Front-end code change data
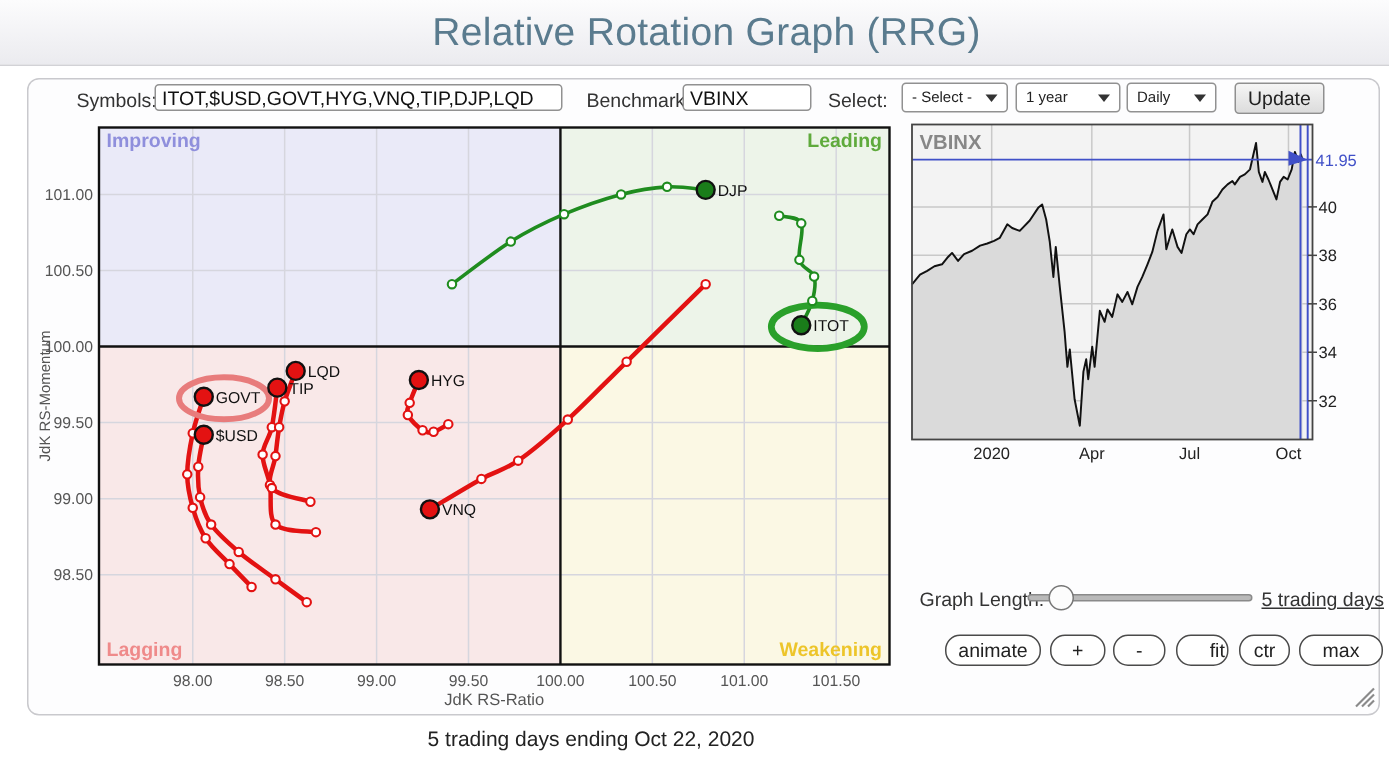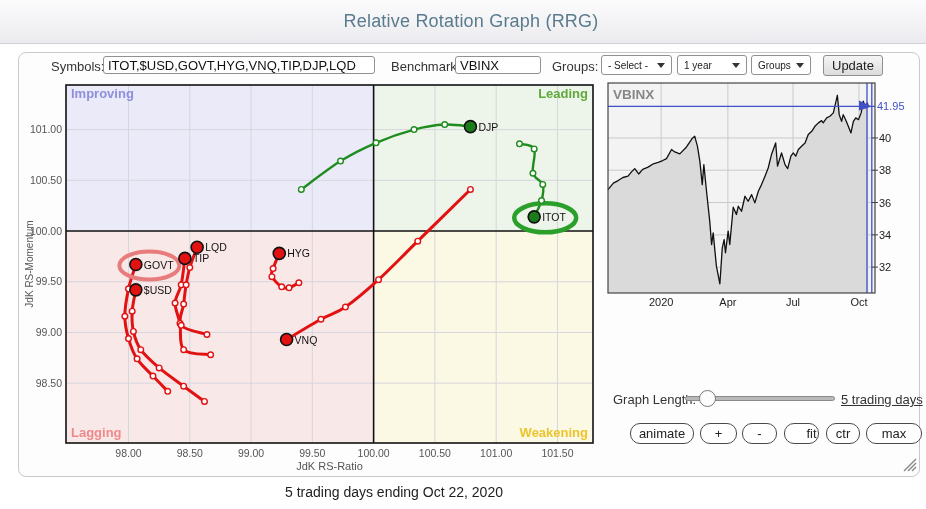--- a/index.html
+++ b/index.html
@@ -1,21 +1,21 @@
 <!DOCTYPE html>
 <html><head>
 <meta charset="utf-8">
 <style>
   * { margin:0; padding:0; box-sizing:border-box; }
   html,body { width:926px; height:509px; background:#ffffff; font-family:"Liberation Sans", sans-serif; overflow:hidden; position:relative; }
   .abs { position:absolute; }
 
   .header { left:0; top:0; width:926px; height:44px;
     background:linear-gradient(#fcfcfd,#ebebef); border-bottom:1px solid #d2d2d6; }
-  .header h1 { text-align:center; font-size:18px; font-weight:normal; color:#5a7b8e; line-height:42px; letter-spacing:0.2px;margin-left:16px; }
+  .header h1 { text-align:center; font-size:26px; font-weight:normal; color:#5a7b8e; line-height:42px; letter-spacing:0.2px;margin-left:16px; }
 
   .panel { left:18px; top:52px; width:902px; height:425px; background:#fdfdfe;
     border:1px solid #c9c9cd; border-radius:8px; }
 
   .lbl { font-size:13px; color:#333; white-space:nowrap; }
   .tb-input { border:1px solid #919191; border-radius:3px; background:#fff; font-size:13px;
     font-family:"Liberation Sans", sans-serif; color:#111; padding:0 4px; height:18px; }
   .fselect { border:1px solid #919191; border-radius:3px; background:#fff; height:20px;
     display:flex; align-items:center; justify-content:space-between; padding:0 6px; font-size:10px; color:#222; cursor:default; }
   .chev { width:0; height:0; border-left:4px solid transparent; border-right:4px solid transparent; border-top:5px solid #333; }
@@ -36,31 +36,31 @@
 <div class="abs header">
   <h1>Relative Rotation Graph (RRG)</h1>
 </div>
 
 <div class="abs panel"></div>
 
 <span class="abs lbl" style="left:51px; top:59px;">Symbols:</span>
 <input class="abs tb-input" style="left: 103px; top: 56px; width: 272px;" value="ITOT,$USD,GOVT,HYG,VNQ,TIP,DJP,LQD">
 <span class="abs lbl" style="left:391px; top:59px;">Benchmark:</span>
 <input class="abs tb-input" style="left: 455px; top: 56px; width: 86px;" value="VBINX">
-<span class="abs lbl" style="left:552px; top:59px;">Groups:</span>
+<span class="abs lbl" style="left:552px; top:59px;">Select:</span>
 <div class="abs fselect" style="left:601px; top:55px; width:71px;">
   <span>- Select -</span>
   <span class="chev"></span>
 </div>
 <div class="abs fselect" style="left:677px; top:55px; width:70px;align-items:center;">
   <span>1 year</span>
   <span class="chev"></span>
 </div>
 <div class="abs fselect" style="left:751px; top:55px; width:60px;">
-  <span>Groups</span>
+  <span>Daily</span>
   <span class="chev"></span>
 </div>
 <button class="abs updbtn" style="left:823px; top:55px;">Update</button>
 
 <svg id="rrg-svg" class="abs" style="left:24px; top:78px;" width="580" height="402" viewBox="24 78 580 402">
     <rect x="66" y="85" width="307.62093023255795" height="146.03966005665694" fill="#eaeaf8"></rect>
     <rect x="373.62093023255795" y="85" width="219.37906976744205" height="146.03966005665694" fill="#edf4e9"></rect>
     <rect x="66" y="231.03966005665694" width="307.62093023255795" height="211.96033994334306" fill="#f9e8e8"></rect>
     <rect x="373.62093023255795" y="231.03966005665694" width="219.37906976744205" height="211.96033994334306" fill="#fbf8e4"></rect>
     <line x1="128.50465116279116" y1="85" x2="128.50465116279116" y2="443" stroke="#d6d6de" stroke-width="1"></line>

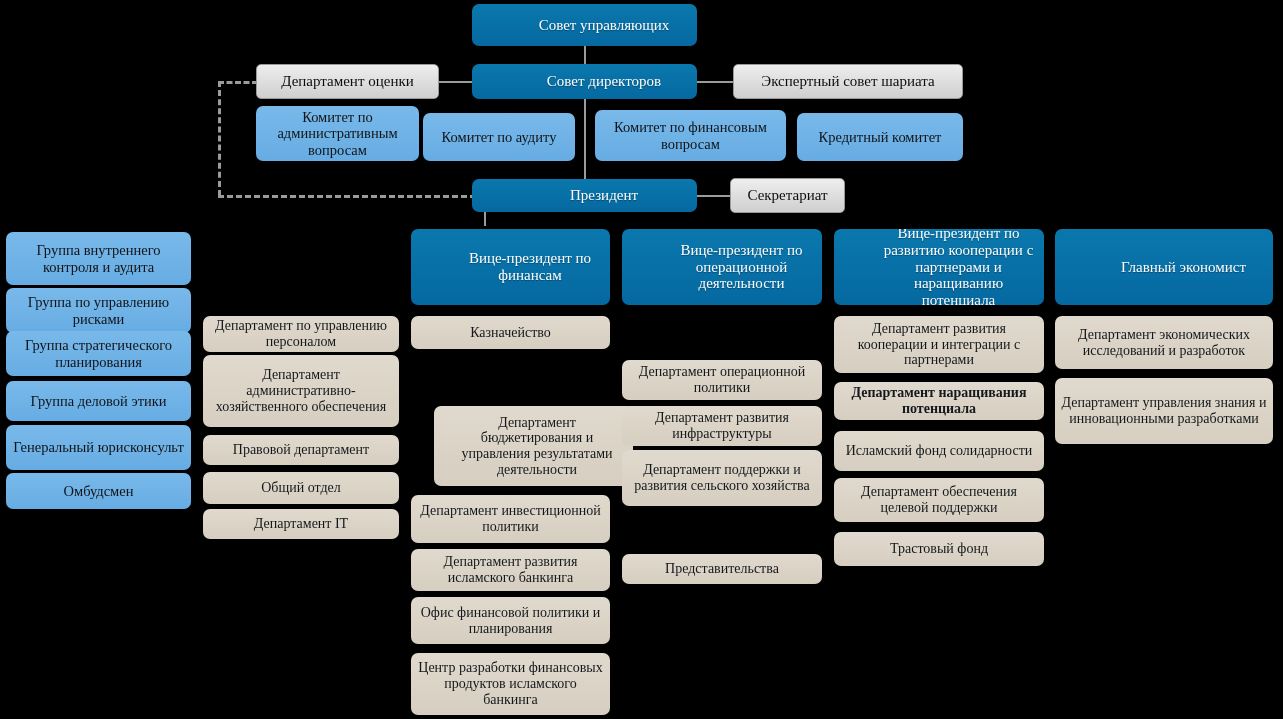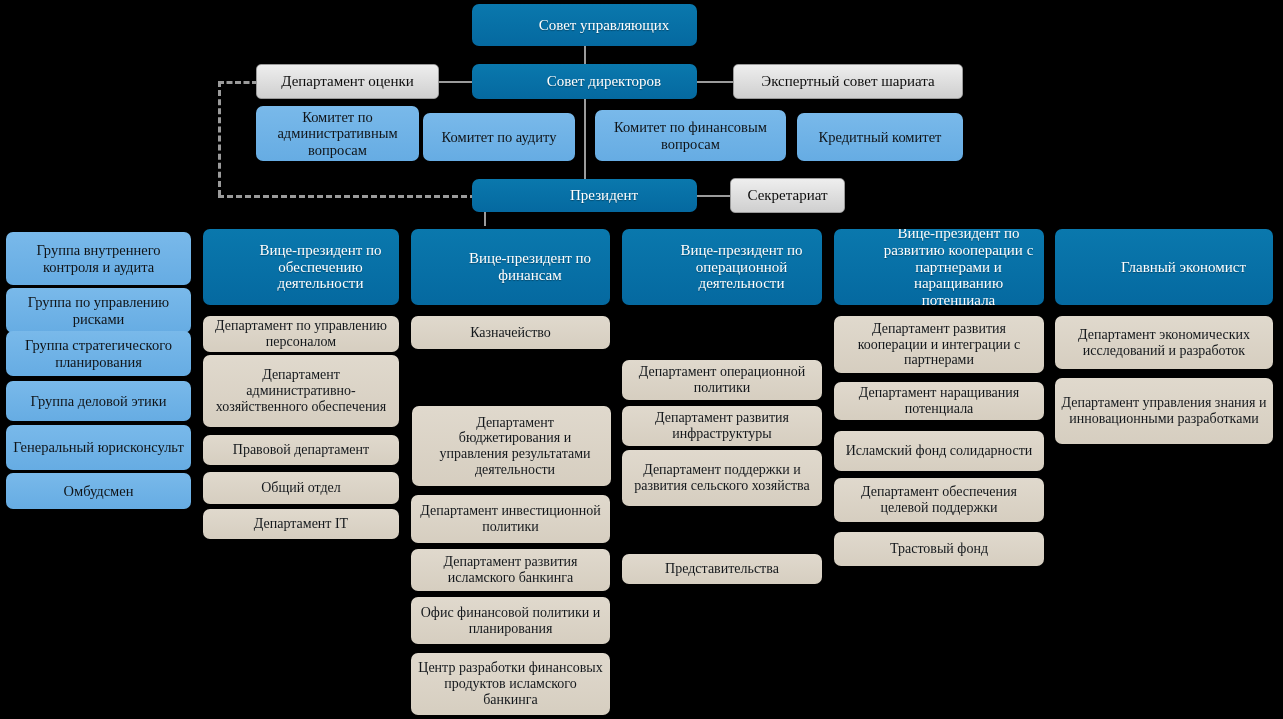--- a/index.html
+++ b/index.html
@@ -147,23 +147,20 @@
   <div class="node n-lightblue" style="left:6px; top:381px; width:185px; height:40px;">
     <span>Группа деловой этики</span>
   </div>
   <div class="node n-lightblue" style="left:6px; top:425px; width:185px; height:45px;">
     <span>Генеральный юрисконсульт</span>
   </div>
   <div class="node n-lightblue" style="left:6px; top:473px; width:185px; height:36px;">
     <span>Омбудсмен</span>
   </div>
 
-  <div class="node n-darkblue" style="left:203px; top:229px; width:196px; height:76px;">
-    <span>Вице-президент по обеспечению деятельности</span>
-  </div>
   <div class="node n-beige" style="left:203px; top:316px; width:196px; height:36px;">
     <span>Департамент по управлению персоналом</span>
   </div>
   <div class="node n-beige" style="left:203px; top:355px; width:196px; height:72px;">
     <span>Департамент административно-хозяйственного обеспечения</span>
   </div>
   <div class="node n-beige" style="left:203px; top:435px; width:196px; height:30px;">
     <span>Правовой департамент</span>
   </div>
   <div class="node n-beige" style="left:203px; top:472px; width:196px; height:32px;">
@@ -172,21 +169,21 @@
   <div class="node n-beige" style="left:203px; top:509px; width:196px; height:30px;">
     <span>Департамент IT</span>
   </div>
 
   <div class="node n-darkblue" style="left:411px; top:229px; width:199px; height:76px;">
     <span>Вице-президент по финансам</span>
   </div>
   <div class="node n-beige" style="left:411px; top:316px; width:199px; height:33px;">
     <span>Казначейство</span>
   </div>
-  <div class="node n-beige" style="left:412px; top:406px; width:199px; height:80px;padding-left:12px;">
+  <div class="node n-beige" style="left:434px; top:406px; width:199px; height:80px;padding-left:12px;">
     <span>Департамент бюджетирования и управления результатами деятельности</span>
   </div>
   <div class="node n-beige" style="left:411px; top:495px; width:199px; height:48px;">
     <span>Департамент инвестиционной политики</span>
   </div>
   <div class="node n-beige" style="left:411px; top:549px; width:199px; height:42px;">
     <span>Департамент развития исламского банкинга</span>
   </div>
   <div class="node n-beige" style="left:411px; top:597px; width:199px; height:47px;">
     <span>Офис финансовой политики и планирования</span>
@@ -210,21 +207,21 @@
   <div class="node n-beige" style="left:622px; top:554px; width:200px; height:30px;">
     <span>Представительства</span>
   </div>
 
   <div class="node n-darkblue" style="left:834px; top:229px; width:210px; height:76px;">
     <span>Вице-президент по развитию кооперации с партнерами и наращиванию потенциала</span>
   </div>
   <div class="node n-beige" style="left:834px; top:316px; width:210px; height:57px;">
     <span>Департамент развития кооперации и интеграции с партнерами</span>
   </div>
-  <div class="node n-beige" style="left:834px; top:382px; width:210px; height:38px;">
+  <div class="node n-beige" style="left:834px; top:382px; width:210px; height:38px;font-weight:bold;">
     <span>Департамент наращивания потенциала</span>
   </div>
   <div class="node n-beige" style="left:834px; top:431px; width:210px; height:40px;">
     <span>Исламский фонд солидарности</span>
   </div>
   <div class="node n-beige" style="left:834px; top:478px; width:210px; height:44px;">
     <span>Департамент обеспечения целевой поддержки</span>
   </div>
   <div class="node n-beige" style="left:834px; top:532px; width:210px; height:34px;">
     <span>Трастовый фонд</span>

* EXERCISE DETAILS:
Nothing in the records should be changed in the copy, but the pictures must be left out.

* ANSWER FOR THE TASK:
--- a/index.html
+++ b/index.html
@@ -1,21 +1,21 @@
 <!DOCTYPE html>
 <html><head>
 <meta charset="utf-8">
 <style>
   * { margin:0; padding:0; box-sizing:border-box; }
   html,body { width:926px; height:509px; background:#ffffff; font-family:"Liberation Sans", sans-serif; overflow:hidden; position:relative; }
   .abs { position:absolute; }
 
   .header { left:0; top:0; width:926px; height:44px;
     background:linear-gradient(#fcfcfd,#ebebef); border-bottom:1px solid #d2d2d6; }
-  .header h1 { text-align:center; font-size:18px; font-weight:normal; color:#5a7b8e; line-height:42px; letter-spacing:0.2px;margin-left:16px; }
+  .header h1 { text-align:center; font-size:26px; font-weight:normal; color:#5a7b8e; line-height:42px; letter-spacing:0.2px;margin-left:16px; }
 
   .panel { left:18px; top:52px; width:902px; height:425px; background:#fdfdfe;
     border:1px solid #c9c9cd; border-radius:8px; }
 
   .lbl { font-size:13px; color:#333; white-space:nowrap; }
   .tb-input { border:1px solid #919191; border-radius:3px; background:#fff; font-size:13px;
     font-family:"Liberation Sans", sans-serif; color:#111; padding:0 4px; height:18px; }
   .fselect { border:1px solid #919191; border-radius:3px; background:#fff; height:20px;
     display:flex; align-items:center; justify-content:space-between; padding:0 6px; font-size:10px; color:#222; cursor:default; }
   .chev { width:0; height:0; border-left:4px solid transparent; border-right:4px solid transparent; border-top:5px solid #333; }
@@ -36,31 +36,31 @@
 <div class="abs header">
   <h1>Relative Rotation Graph (RRG)</h1>
 </div>
 
 <div class="abs panel"></div>
 
 <span class="abs lbl" style="left:51px; top:59px;">Symbols:</span>
 <input class="abs tb-input" style="left: 103px; top: 56px; width: 272px;" value="ITOT,$USD,GOVT,HYG,VNQ,TIP,DJP,LQD">
 <span class="abs lbl" style="left:391px; top:59px;">Benchmark:</span>
 <input class="abs tb-input" style="left: 455px; top: 56px; width: 86px;" value="VBINX">
-<span class="abs lbl" style="left:552px; top:59px;">Groups:</span>
+<span class="abs lbl" style="left:552px; top:59px;">Select:</span>
 <div class="abs fselect" style="left:601px; top:55px; width:71px;">
   <span>- Select -</span>
   <span class="chev"></span>
 </div>
 <div class="abs fselect" style="left:677px; top:55px; width:70px;align-items:center;">
   <span>1 year</span>
   <span class="chev"></span>
 </div>
 <div class="abs fselect" style="left:751px; top:55px; width:60px;">
-  <span>Groups</span>
+  <span>Daily</span>
   <span class="chev"></span>
 </div>
 <button class="abs updbtn" style="left:823px; top:55px;">Update</button>
 
 <svg id="rrg-svg" class="abs" style="left:24px; top:78px;" width="580" height="402" viewBox="24 78 580 402">
     <rect x="66" y="85" width="307.62093023255795" height="146.03966005665694" fill="#eaeaf8"></rect>
     <rect x="373.62093023255795" y="85" width="219.37906976744205" height="146.03966005665694" fill="#edf4e9"></rect>
     <rect x="66" y="231.03966005665694" width="307.62093023255795" height="211.96033994334306" fill="#f9e8e8"></rect>
     <rect x="373.62093023255795" y="231.03966005665694" width="219.37906976744205" height="211.96033994334306" fill="#fbf8e4"></rect>
     <line x1="128.50465116279116" y1="85" x2="128.50465116279116" y2="443" stroke="#d6d6de" stroke-width="1"></line>

--- a/index.html
+++ b/index.html
@@ -147,23 +147,20 @@
   <div class="node n-lightblue" style="left:6px; top:381px; width:185px; height:40px;">
     <span>Группа деловой этики</span>
   </div>
   <div class="node n-lightblue" style="left:6px; top:425px; width:185px; height:45px;">
     <span>Генеральный юрисконсульт</span>
   </div>
   <div class="node n-lightblue" style="left:6px; top:473px; width:185px; height:36px;">
     <span>Омбудсмен</span>
   </div>
 
-  <div class="node n-darkblue" style="left:203px; top:229px; width:196px; height:76px;">
-    <span>Вице-президент по обеспечению деятельности</span>
-  </div>
   <div class="node n-beige" style="left:203px; top:316px; width:196px; height:36px;">
     <span>Департамент по управлению персоналом</span>
   </div>
   <div class="node n-beige" style="left:203px; top:355px; width:196px; height:72px;">
     <span>Департамент административно-хозяйственного обеспечения</span>
   </div>
   <div class="node n-beige" style="left:203px; top:435px; width:196px; height:30px;">
     <span>Правовой департамент</span>
   </div>
   <div class="node n-beige" style="left:203px; top:472px; width:196px; height:32px;">
@@ -172,21 +169,21 @@
   <div class="node n-beige" style="left:203px; top:509px; width:196px; height:30px;">
     <span>Департамент IT</span>
   </div>
 
   <div class="node n-darkblue" style="left:411px; top:229px; width:199px; height:76px;">
     <span>Вице-президент по финансам</span>
   </div>
   <div class="node n-beige" style="left:411px; top:316px; width:199px; height:33px;">
     <span>Казначейство</span>
   </div>
-  <div class="node n-beige" style="left:412px; top:406px; width:199px; height:80px;padding-left:12px;">
+  <div class="node n-beige" style="left:434px; top:406px; width:199px; height:80px;padding-left:12px;">
     <span>Департамент бюджетирования и управления результатами деятельности</span>
   </div>
   <div class="node n-beige" style="left:411px; top:495px; width:199px; height:48px;">
     <span>Департамент инвестиционной политики</span>
   </div>
   <div class="node n-beige" style="left:411px; top:549px; width:199px; height:42px;">
     <span>Департамент развития исламского банкинга</span>
   </div>
   <div class="node n-beige" style="left:411px; top:597px; width:199px; height:47px;">
     <span>Офис финансовой политики и планирования</span>
@@ -210,21 +207,21 @@
   <div class="node n-beige" style="left:622px; top:554px; width:200px; height:30px;">
     <span>Представительства</span>
   </div>
 
   <div class="node n-darkblue" style="left:834px; top:229px; width:210px; height:76px;">
     <span>Вице-президент по развитию кооперации с партнерами и наращиванию потенциала</span>
   </div>
   <div class="node n-beige" style="left:834px; top:316px; width:210px; height:57px;">
     <span>Департамент развития кооперации и интеграции с партнерами</span>
   </div>
-  <div class="node n-beige" style="left:834px; top:382px; width:210px; height:38px;">
+  <div class="node n-beige" style="left:834px; top:382px; width:210px; height:38px;font-weight:bold;">
     <span>Департамент наращивания потенциала</span>
   </div>
   <div class="node n-beige" style="left:834px; top:431px; width:210px; height:40px;">
     <span>Исламский фонд солидарности</span>
   </div>
   <div class="node n-beige" style="left:834px; top:478px; width:210px; height:44px;">
     <span>Департамент обеспечения целевой поддержки</span>
   </div>
   <div class="node n-beige" style="left:834px; top:532px; width:210px; height:34px;">
     <span>Трастовый фонд</span>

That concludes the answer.